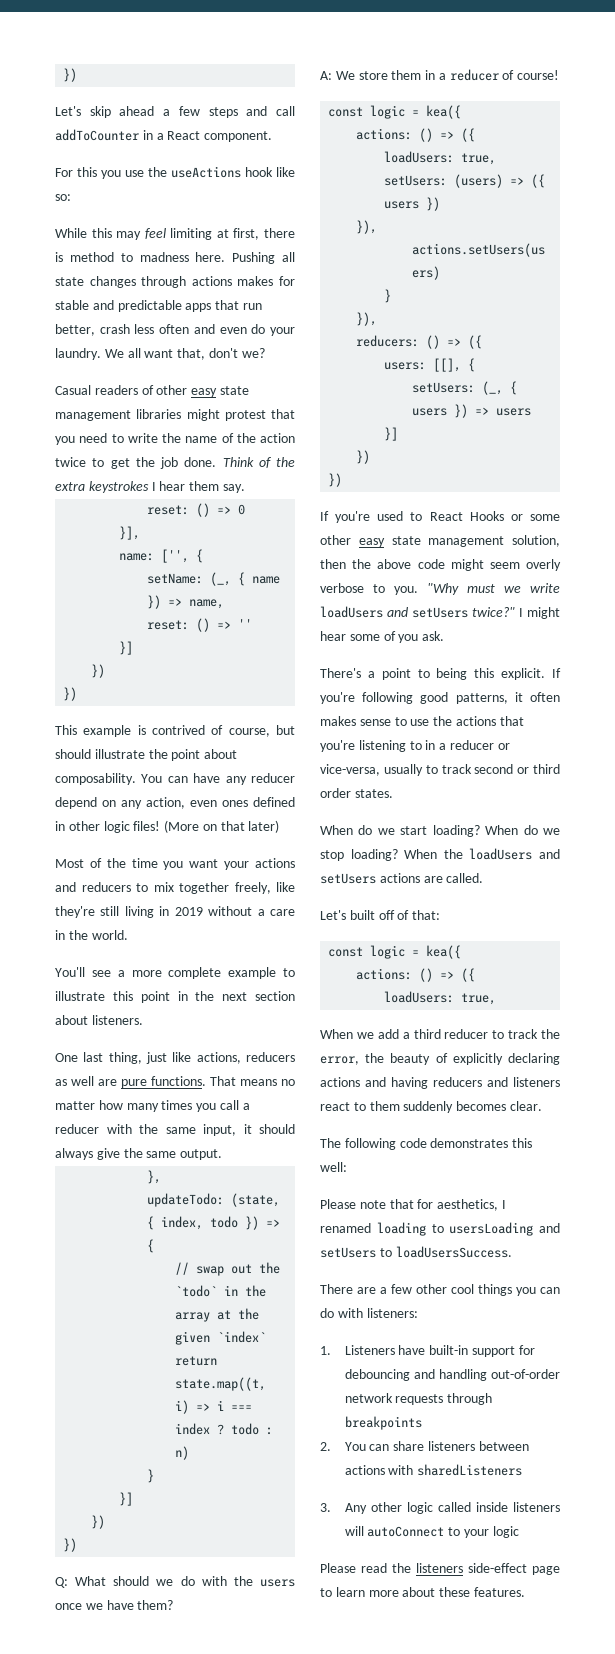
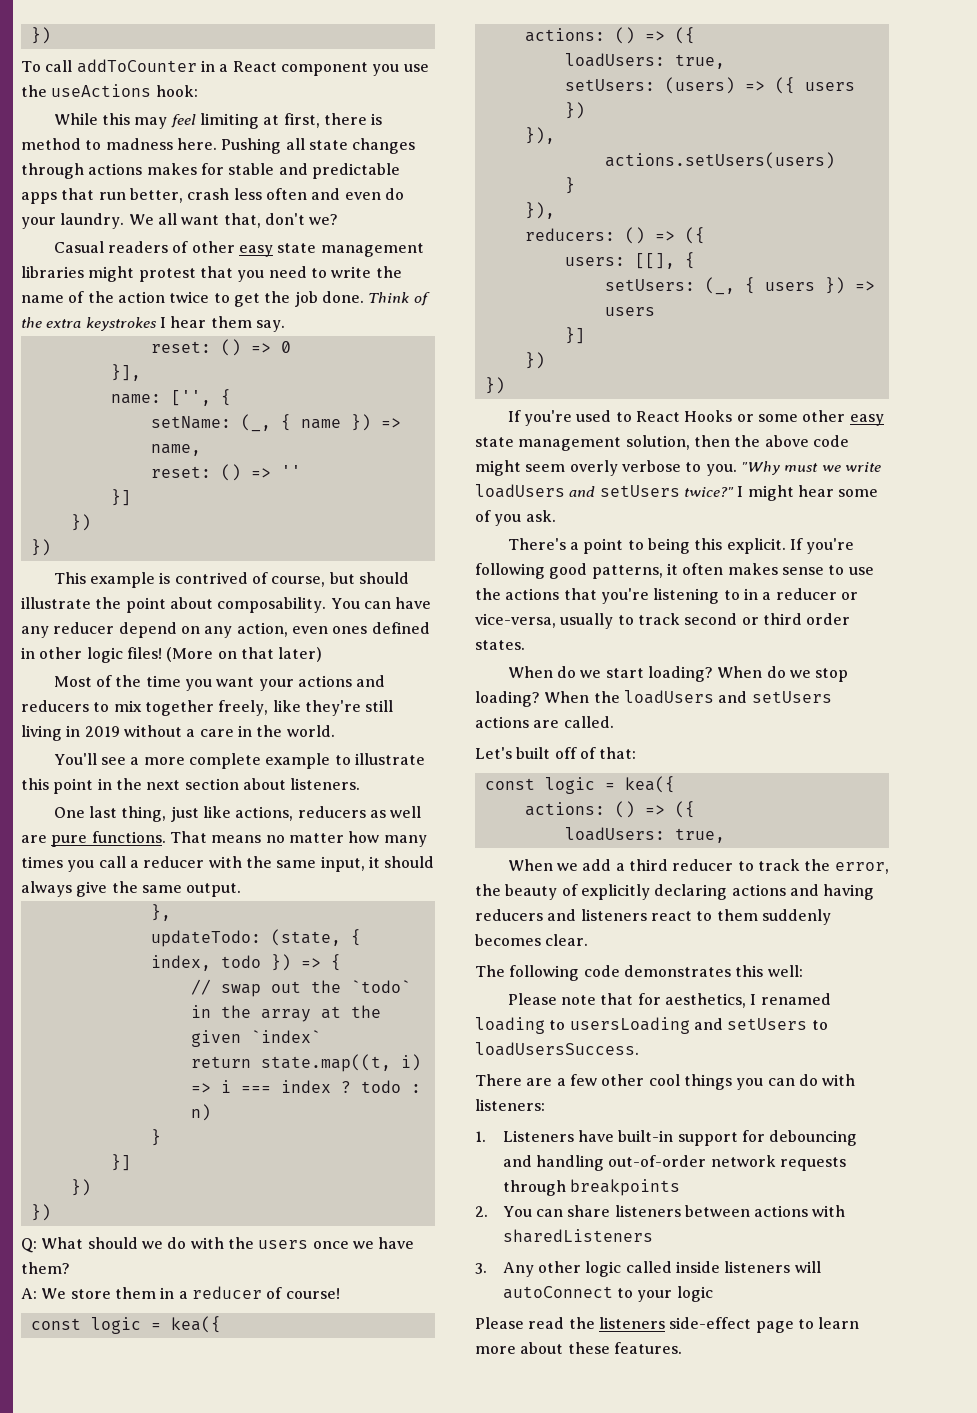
[63,68,78,82] [55,106,268,118] }) // Let's skip ahead a few steps and -> [30,27,51,44] [21,61,41,72] }) // To
[204,131,273,142] [55,167,97,177] component. // For this -> [280,62,368,76] component
[245,167,295,177] [55,194,71,201] hook like so: -> [155,85,198,97] hook:

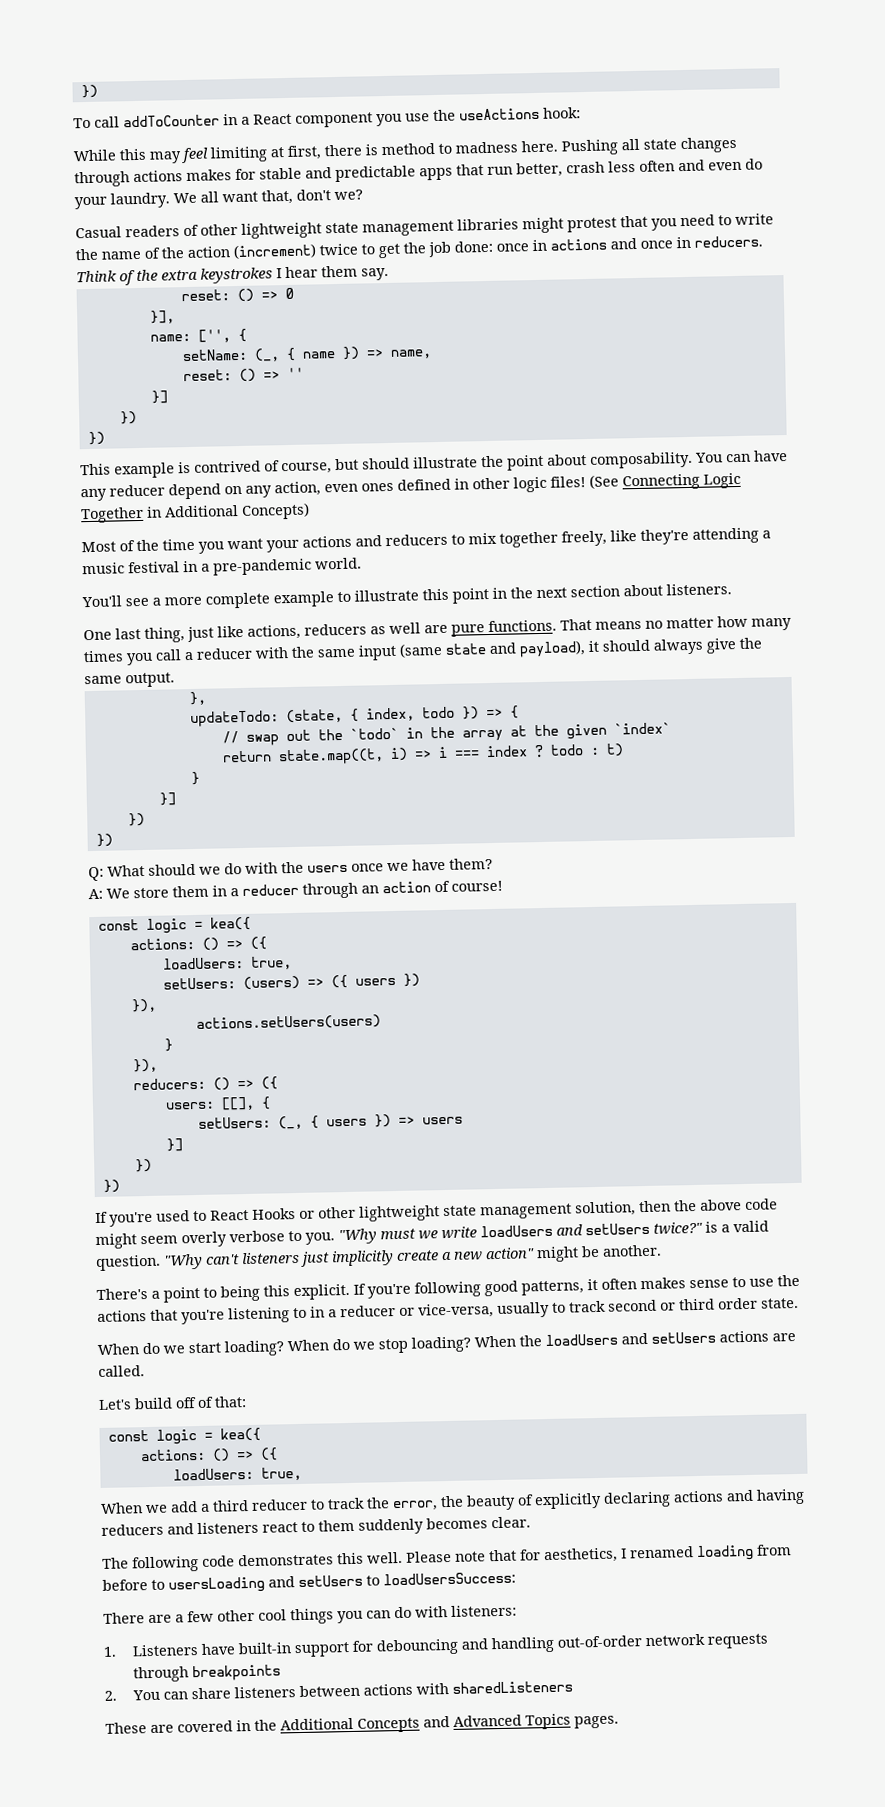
[238,245,273,257] easy -> [241,222,322,239] lightweight
(165, 297) none -> [233,243,317,260] (increment)
[321,291,364,303] done. -> [454,235,763,253] done: once in actions and once in reducers.
[166,647,323,662] (More on that later) -> [589,472,741,491] [80,502,310,524] (See Connecting Logic Together in Additional Concepts)
[365,700,394,712] [21,725,283,741] still living in 2019 without a care in the -> [692,527,771,544] [82,558,312,576] attending a music festival in a pre-pandemic
[320,856,365,872] input, -> [358,640,586,661] input (same state and payload),
[190,1104,211,1121] n) -> [605,743,624,757] t)
(262, 1292) none -> [302,881,431,899] through an action
[757,410,884,426] some other easy -> [318,1205,440,1222] other lightweight
[737,485,879,501] [475,510,556,526] I might hear some of you ask. -> [705,1220,769,1233] [96,1244,662,1272] is a valid question. "Why can't listeners just implicitly create a new action" might be another.
[475,640,525,650] states. -> [760,1297,799,1309] state.
[516,747,551,759] built -> [134,1397,173,1410] build
[767,965,803,977] well: // -> [367,1551,403,1564] well.
(545, 1025) none -> [756,1544,792,1556] [102,1579,148,1591] from before
[475,1042,639,1056] loadUsersSuccess. -> [383,1571,516,1586] loadUsersSuccess:
[475,1261,821,1277] [502,1286,713,1302] [475,1317,860,1333] [475,1342,682,1354] 3. Any other logic called inside listeners will autoConnect to your logic // Please read the listeners side-effect page to learn more about these features. -> [105,1713,619,1734] These are covered in the Additional Concepts and Advanced Topics pages.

——

• [Your instructions]: In the listing above, count the lines that contain "easy". Give the number and nothing else.

• [Written solution]: 2